Indexing Concepts | Microsoft SQL Server 2000 Administrators Companion

3 4

Now that you have a basic understanding of index structure, let's look at some of the more general concepts of indexing. In this section, you'll learn about index keys, index uniqueness, and types of indexes.

Index Keys

An index key designates the column or columns that are used to generate the index. The index key is the value that enables you to quickly find the row that contains the data you are interested in, much like an index entry in a book points you to a particular topic in the text. To access the data row by using the index, you must include the index key value or values in the WHERE clause of the SQL statement. How this is accomplished depends on whether the index is a simple index or a composite index.

Simple Indexes

A simple index is an index that is defined on only one table column, as illustrated in Figure 17-4. This column must be referenced in the WHERE clause of the SQL statement in order for this index to be used to satisfy the statement.

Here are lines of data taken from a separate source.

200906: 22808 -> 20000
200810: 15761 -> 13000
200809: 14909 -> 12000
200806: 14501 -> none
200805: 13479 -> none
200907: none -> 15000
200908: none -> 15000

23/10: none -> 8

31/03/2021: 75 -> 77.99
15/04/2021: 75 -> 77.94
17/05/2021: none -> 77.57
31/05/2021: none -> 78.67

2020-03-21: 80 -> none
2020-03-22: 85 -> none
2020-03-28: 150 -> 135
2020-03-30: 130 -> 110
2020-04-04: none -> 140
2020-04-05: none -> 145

click to view at full size.

Figure 17-4. Simple index.

Depending on the type of data being stored, the number of unique items in the column, and the type of SQL statements being used, a simple index can be effective. In other cases, a composite index is necessary. For example, if you are indexing an address book with thousands of names and addresses, the state column would not be a good candidate for a simple index because there would be many entries for the same state. However, by adding the columns street and city to the index, thereby making it a composite index, you can make each entry almost unique. This step would be helpful if you used queries that looked up rows according to the address.

Composite Indexes

A composite index is an index defined on more than one column, as illustrated in Figure 17-5. A composite index can be accessed by using one or more index keys. With SQL Server 2000, an index can comprise up to 16 columns, and its key columns can be as long as 900 bytes.

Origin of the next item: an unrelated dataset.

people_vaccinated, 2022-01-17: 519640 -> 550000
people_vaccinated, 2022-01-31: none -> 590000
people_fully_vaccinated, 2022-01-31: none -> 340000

click to view at full size.

Figure 17-5. Composite index.

For the queries that involve a composite index, you do not need to place all the index keys in the WHERE clause of an SQL statement, but it is wise to use more than one of them. For example, if an index is created on columns a, b, and c of a table, the index can be accessed by using a SELECT statement that contains (a AND b AND c) or (a AND b) or a. Of course, using a more restrictive WHERE clause, such as one that contains a AND b AND c, will provide better performance. It will most likely retrieve fewer rows from the database because it identifies a row more specifically. If you use a and b or just a, you will initiate an index scan.

An index scan occurs because more than one index entry satisfies the search criteria. In an index scan, the nodes within an index are scanned to retrieve multiple data records. Furthermore, the index partially covers the value that has been selected. For example, if the index has been created on columns a, b, and c and the query specifies only column a, all rows that satisfy that value of a will be returned, for all values of b and c.

Because the columns on which the index is based are ordered numerically, SQL Server Query Optimizer can determine the range of index pages that might contain the desired data. Once the starting and ending pages are known, all of the pages that contain the data values will be retrieved, and the data will be scanned to select the requested data.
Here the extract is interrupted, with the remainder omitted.